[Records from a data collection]
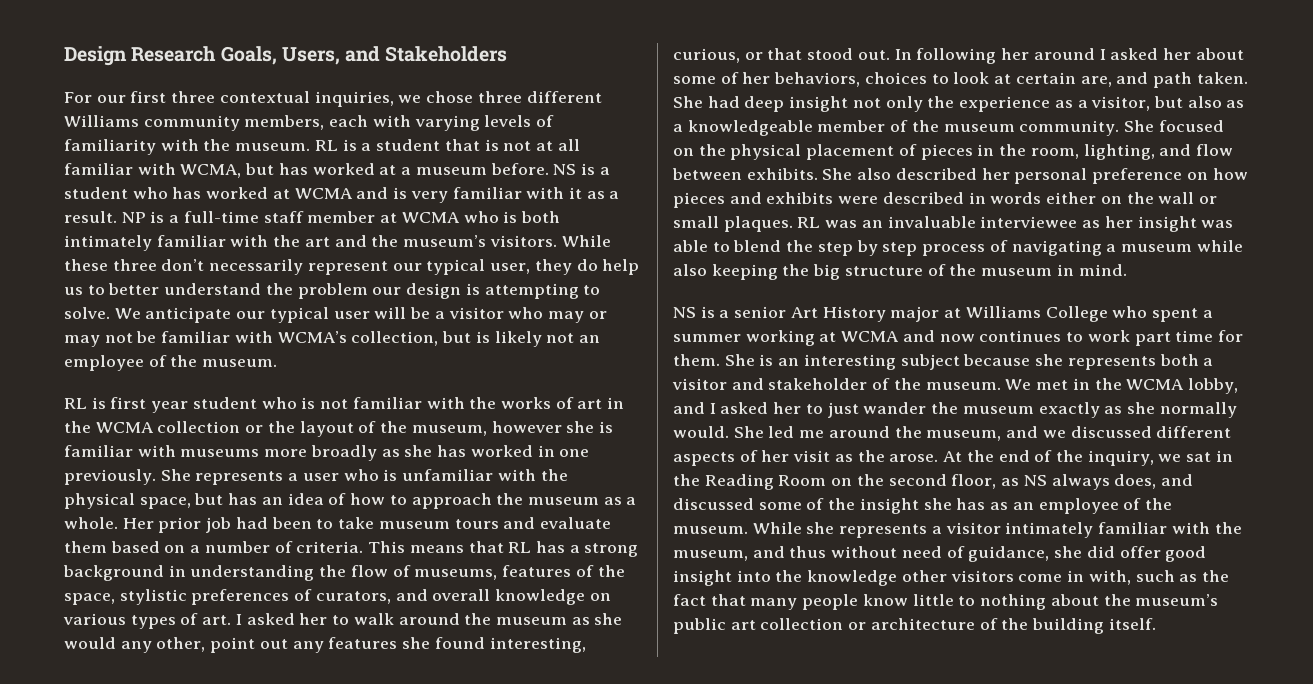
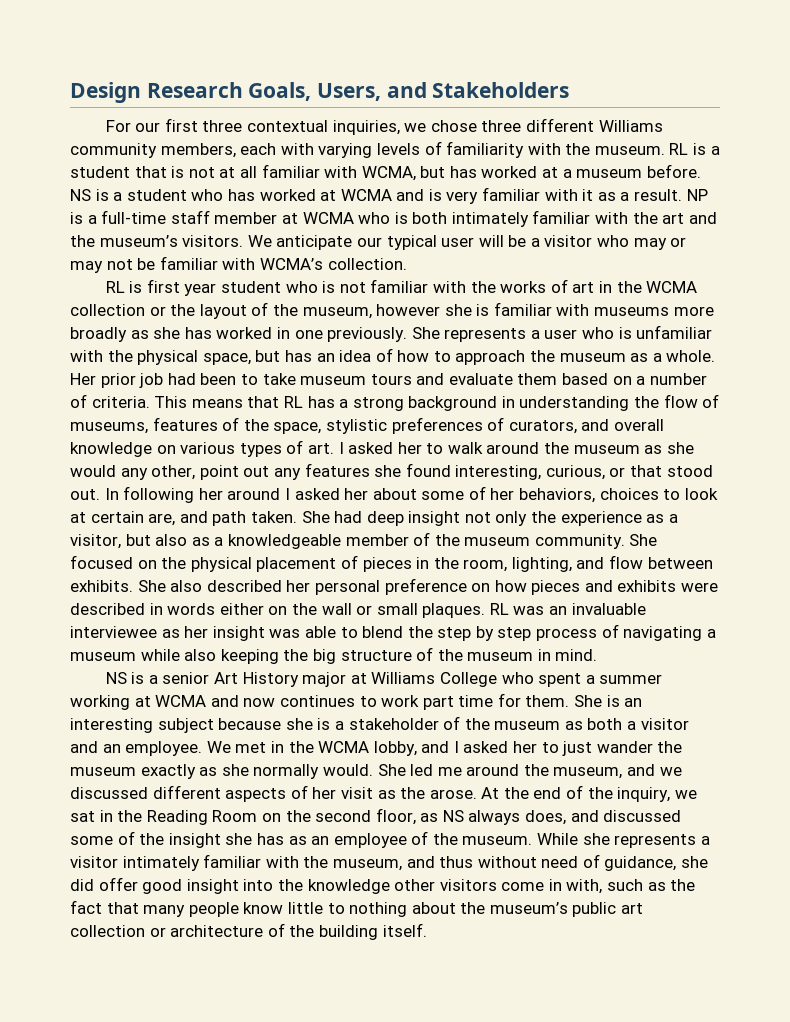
[561,235,611,247] [64,259,640,275] [64,283,601,299] [64,307,110,319] While these three don’t necessarily represent our typical user, they do help us to better understand the problem our design is attempting to solve. -> (244, 241) none
[351,331,600,347] [64,355,278,371] collection, but is likely not an employee of the museum. -> [327,258,407,270] collection.
[1067,354,1214,370] [672,378,1001,390] represents both a visitor and stakeholder of the museum. -> [317,716,689,730] [70,741,203,756] is a stakeholder of the museum as both a visitor and an employee.

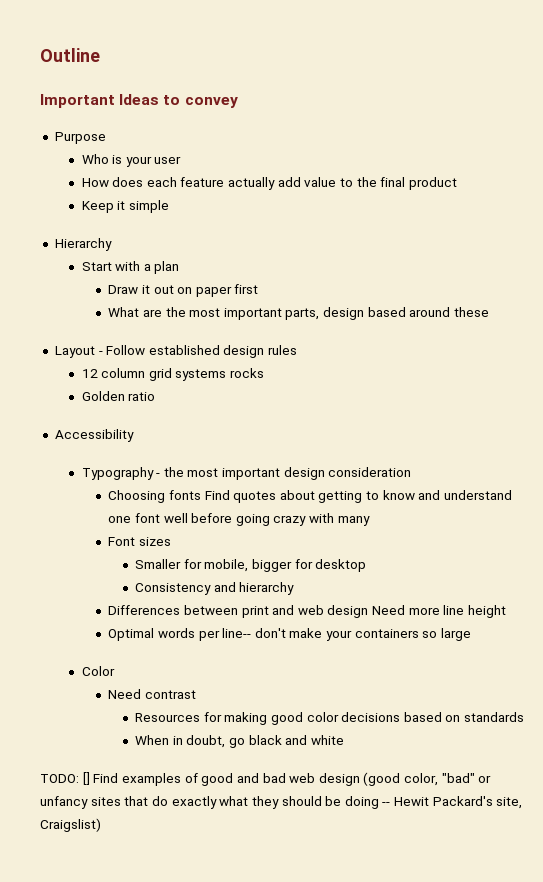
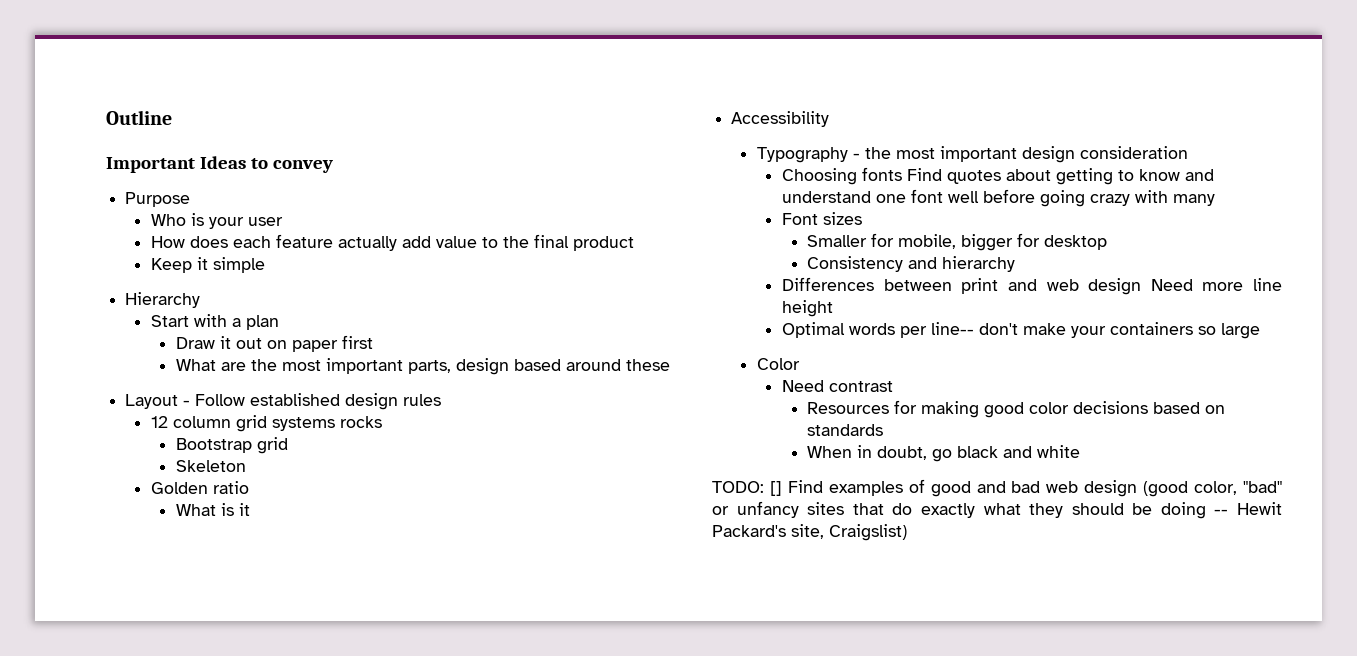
(265, 373) none -> [176,437,289,454] [176,460,247,472] // Bootstrap grid // Skeleton
(156, 396) none -> [176,503,251,516] // What is it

> What needs to be done
The answer is the complete set of records, copied exactly, with pictures omitted.

> Output of the task
[561,235,611,247] [64,259,640,275] [64,283,601,299] [64,307,110,319] While these three don’t necessarily represent our typical user, they do help us to better understand the problem our design is attempting to solve. -> (244, 241) none
[351,331,600,347] [64,355,278,371] collection, but is likely not an employee of the museum. -> [327,258,407,270] collection.
[1067,354,1214,370] [672,378,1001,390] represents both a visitor and stakeholder of the museum. -> [317,716,689,730] [70,741,203,756] is a stakeholder of the museum as both a visitor and an employee.

(265, 373) none -> [176,437,289,454] [176,460,247,472] // Bootstrap grid // Skeleton
(156, 396) none -> [176,503,251,516] // What is it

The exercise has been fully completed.